En 1871, un granjero llamado Heurtin abandonó cinco vacas en la remota Isla Amsterdam, un territorio de apenas 54 kilómetros cuadrados en el Océano Índico. Durante 130 años, este pequeño grupo se transformó en un rebaño de miles, sobreviviendo en condiciones de aislamiento total y clima extremo hasta su erradicación final en 2010.
Investigadores liderados por el genetista Mathieu Gautier analizaron muestras de ADN preservadas antes de la desaparición del rebaño para entender este fenómeno. Los resultados, publicados en 2024, desmintieron la creencia de que estos animales sufrieron un proceso de enanismo insular acelerado, demostrando que su resistencia tenía un origen biológico mucho más complejo y predeterminado.
Un linaje híbrido frente al clima hostil de la isla
El estudio genético reveló que los animales poseían una mezcla de sangre europea y tropical que fue clave para su adaptación. Aproximadamente tres cuartas partes de su genoma correspondían a razas taurinas europeas, similares a la Jersey actual, lo que les permitía soportar el frío y la humedad. El cuarto restante provenía de cebúes del Océano Índico, vinculados al ganado de Madagascar, aportando una rusticidad esencial para la supervivencia inicial en la isla.
Esta combinación genética ya estaba presente en los cinco ejemplares fundadores. Por este motivo, el equipo de investigación concluyó que los animales no redujeron su tamaño como respuesta adaptativa al entorno, como sugería una hipótesis previa de 2017. En realidad, los ejemplares que llegaron a la isla ya eran pequeños por naturaleza, lo que les otorgó desde el primer día las herramientas biológicas necesarias para enfrentar vientos huracanados y la escasez de agua dulce.
¿Cómo evitaron el colapso por endogamia?
Uno de los mayores hallazgos del análisis fue cómo el rebaño evitó la degradación por consanguinidad. A pesar de que los niveles de cruce entre parientes alcanzaron el 30%, una cifra que normalmente dispara enfermedades hereditarias y lleva a la extinción, la población no colapsó. La clave fue la velocidad de su expansión demográfica, que permitió mantener la integridad del grupo antes de que las variantes genéticas dañinas pudieran acumularse.

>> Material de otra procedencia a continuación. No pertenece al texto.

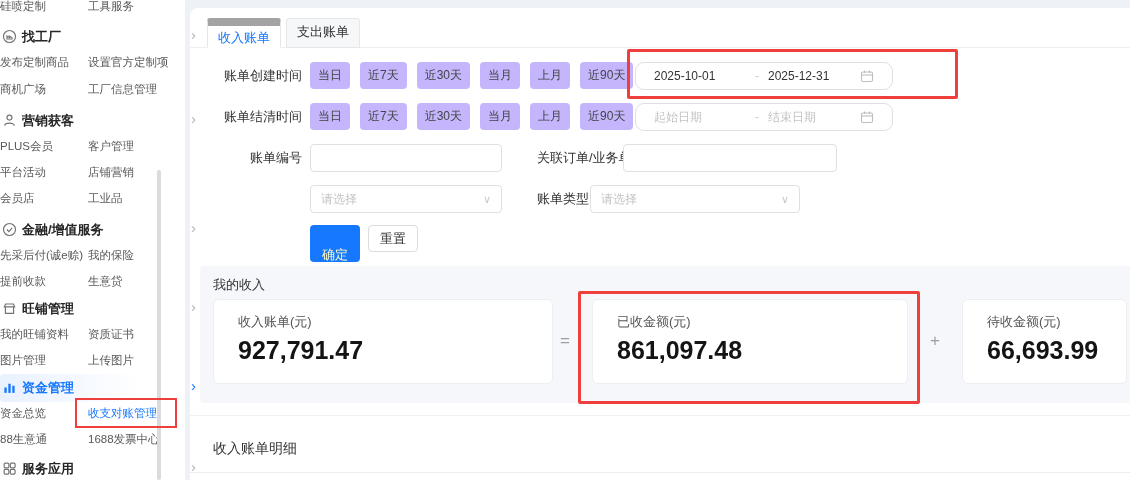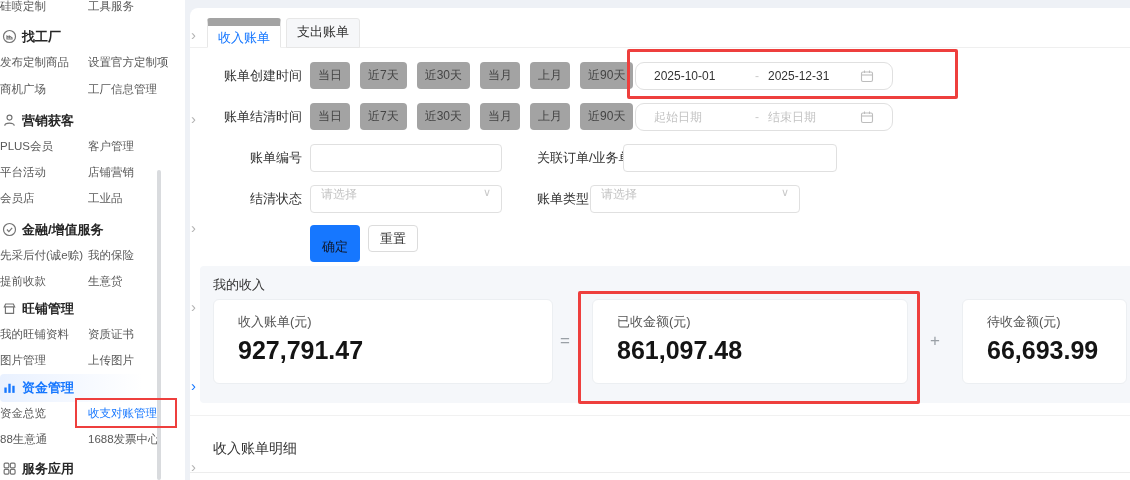"当日" .qbtn { background: #a3a3a3 -> #c4b5fd }
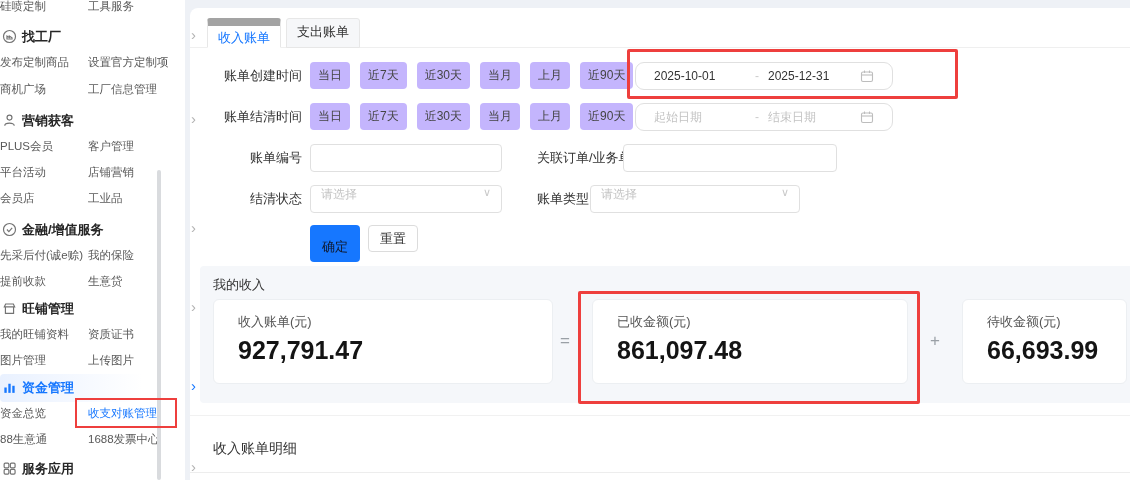"结清状态" span.flabel { html: <span>结清状态</span> -> none }
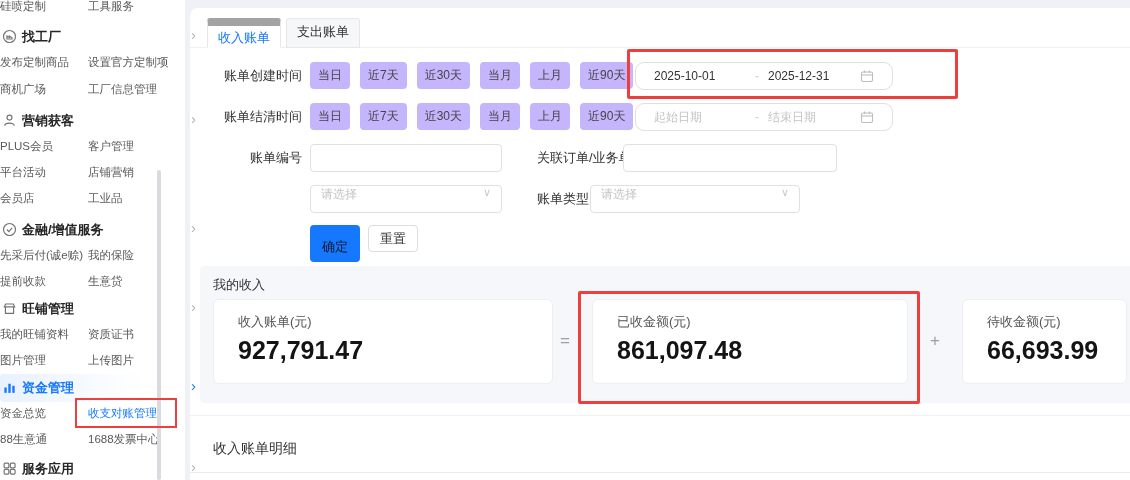"请选择" .tselect { align-items: flex-start -> center }
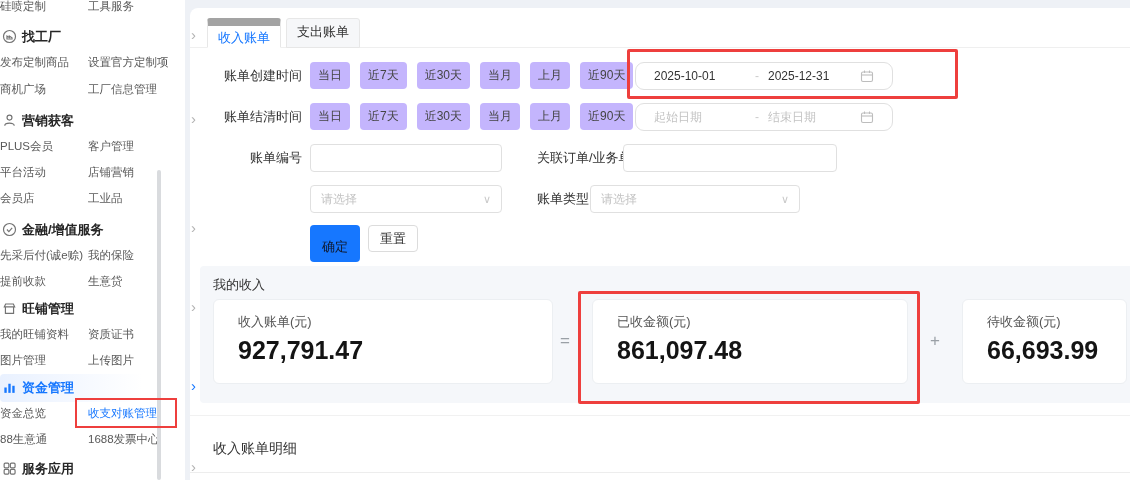"确定" .btn-primary { color: #0f172a -> #fef9c3; padding: 8px 12px -> 16px 12px }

Para entender la magnitud de este caso, son fundamentales los siguientes aspectos del estudio:
- El origen mixto entre razas Jersey y cebú fue determinante para su resistencia inicial.
- Se descartó oficialmente el nanismo acelerado: la talla pequeña era una característica previa a su llegada a la isla.
- El rebaño alcanzó los dos mil ejemplares en su pico histórico.
- Logró recuperarse incluso tras un colapso por enfermedad en 1988.
- La investigación dependió de muestras recolectadas décadas atrás, antes de la eliminación del rebaño en 2010, llevada a cabo para proteger especies endémicas amenazadas.